Thomas Malory was, by all accounts, a rogue, as well as a (now) distinguished author. His rampant criminality (cattle rustling, ambush with intent to murder, robbery, extortion, rape, insulting an Abbot, etc) is why he spent significant parts of his life in prison, and were it not for the length of his final prison term we may not have Le Morte d'Arthur at all, because it was then, in prison, that he wrote its 507 chapters and more than 300,000 words.
A Synopsis
In brief, the first tale tells of Merlin (the wizard) arranging for Uther Pendragon's seduction and marriage to Igraine, leading to the birth of Arthur, his fosterage, his pulling out of The Sword of the Stone, and his crowning. The second deals with the establishment of the Round Table and the invasion of France and Rome - Arthur the Emperor, in heroic mode. The third tale largely concerns Lancelot, who deals with Méléagant's (or Meliagaunce) threat to Arthur's world, and proves his devotion to Guinevere. The fourth tale is of Gareth, Gawaint's brother, and is supposedly based on a lost English poem. The fifth tale is about Tristram and Iseult, and originates outside the world of King Arthur and his Knights. The sixth tale is about the "coming of the Grail" - in his version of the Sangreal, Malory adapts the Christian mysticism of the French 'Quest del Saint Graal' and inflates the importance of Lancelot, who is recognised as a Grail Knight. The seventh tale is the romance between Lancelot and Guinevere, and is largely based on the French 'Mort Artu'. It foreshadows the final destruction of the "Arthurian fellowship". The last and eighth tale concerns the discovery of Lancelot and Guinevere's ongoing adultery, the battle between Modred and Arthur, and Arthur's ultimate death.
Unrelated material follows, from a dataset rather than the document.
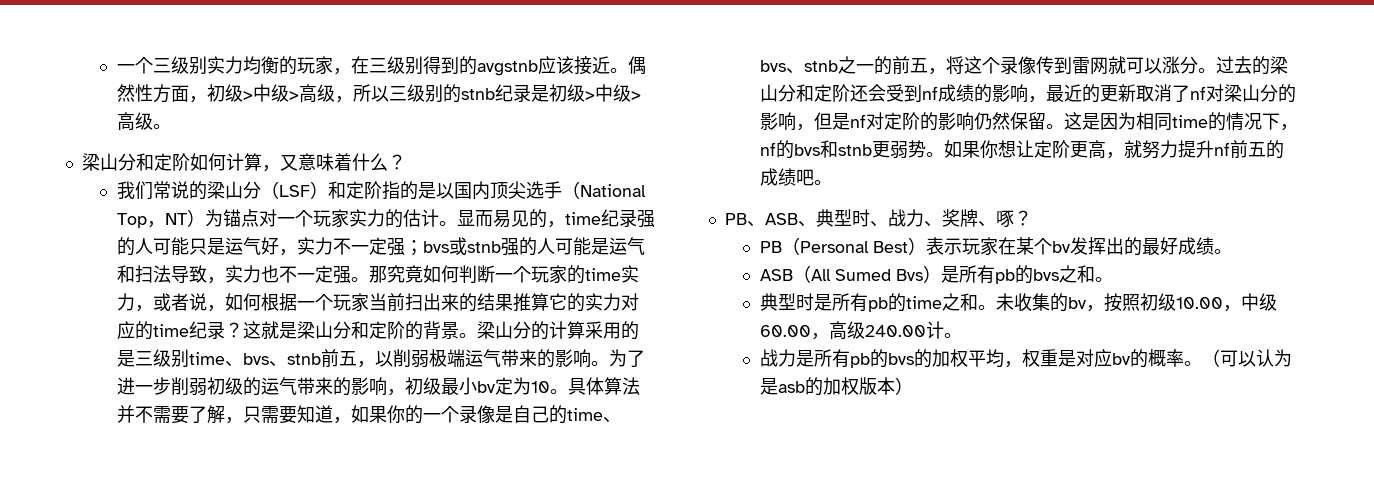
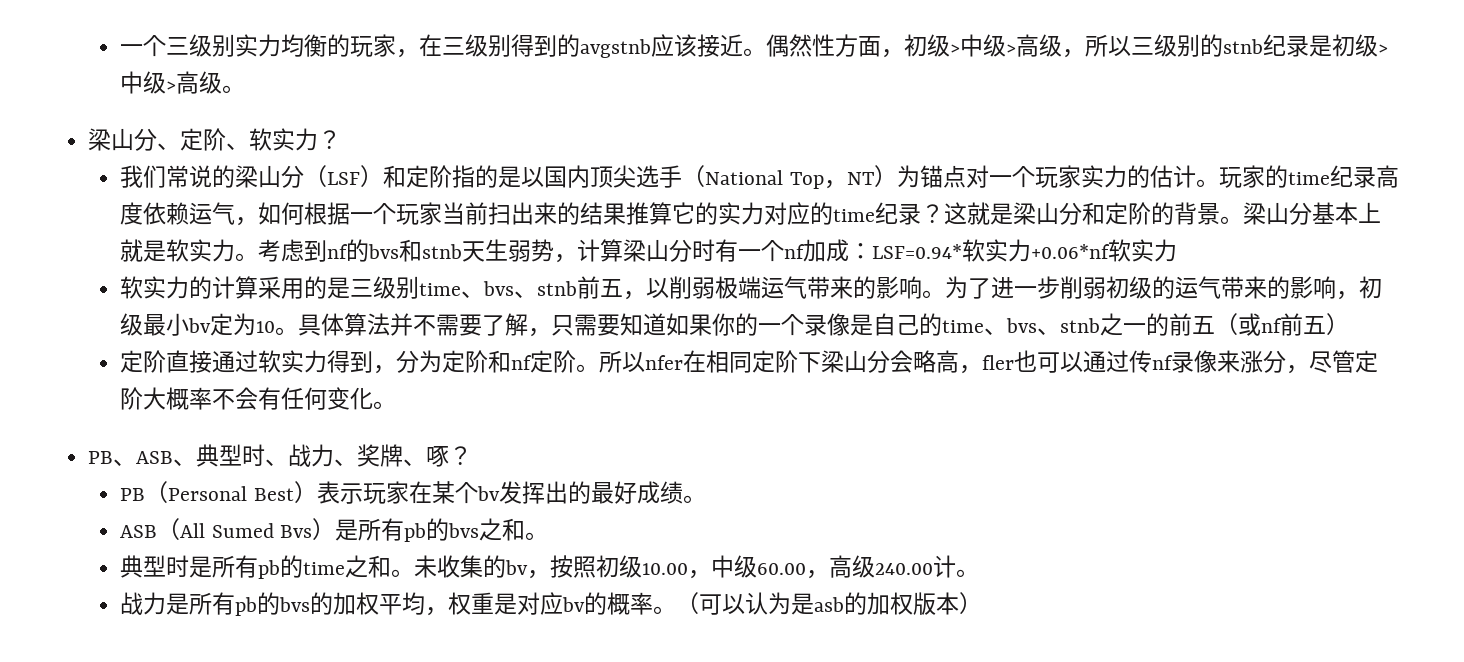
[135,153,388,172] 和定阶如何计算，又意味着什么 -> [157,128,319,151] 、定阶、软实力
[456,209,655,228] [116,237,645,256] [116,265,639,284] [116,293,207,312] 显而易见的，time纪录强的人可能只是运气好，实力不一定强；bvs或stnb强的人可能是运气和扫法导致，实力也不一定强。那究竟如何判断一个玩家的time实力，或者说 -> [1218,165,1399,188] [120,202,236,225] 玩家的time纪录高度依赖运气
(531, 330) none -> [1312,202,1382,225] [120,239,1178,263] [120,276,190,299] 基本上就是软实力。考虑到nf的bvs和stnb天生弱势，计算梁山分时有一个nf加成：LSF=0.94*软实力+0.06*nf软实力 // 软实力
[332,417,351,424] ， -> (667, 324) none
[927,56,1288,75] [759,84,1296,103] [759,112,1298,131] [759,140,1284,159] [759,168,814,186] ，将这个录像传到雷网就可以涨分。过去的梁山分和定阶还会受到nf成绩的影响，最近的更新取消了nf对梁山分的影响，但是nf对定阶的影响仍然保留。这是因为相同time的情况下，nf的bvs和stnb更弱势。如果你想让定阶更高，就努力提升nf前五的成绩吧 -> [1215,313,1350,336] [120,350,1379,374] [120,387,374,410] （或nf前五） // 定阶直接通过软实力得到，分为定阶和nf定阶。所以nfer在相同定阶下梁山分会略高，fler也可以通过传nf录像来涨分，尽管定阶大概率不会有任何变化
Whilst consistency and harmony aren't always prevalent in Malory's epic work, he nonetheless provides a basic vessel within which a body of other related concepts and tales are fairly well contained, and could be superficially characterised like this:
The central figure was King Arthur, a noble hero around whom were gathered the equally noble Knights of the Round Table - the most valorous Knights (including the sinner-hero Lancelot) in history - and the fair ladies of Camelot, worthy of the highest acts of chivalry. The Knights variously performed great deeds and embarked on a number of virtuous and romantic "quests", including the supreme 'Quest for the Holy Grail'. King Arthur was a figure of enigma whose life had a mysterious beginning and a mysterious end. His guardian and advisor in the early days of his kingdom was Merlin the wizard, whose predictions continued to influence the course of the story. King Arthur fought many battles but was ultimately betrayed by those close to him: his sister, son, wife, and friend, causing his inevitable downfall at his last great battle.
This is one of my favorites, also my family's favorite. A real must read/see English Classic.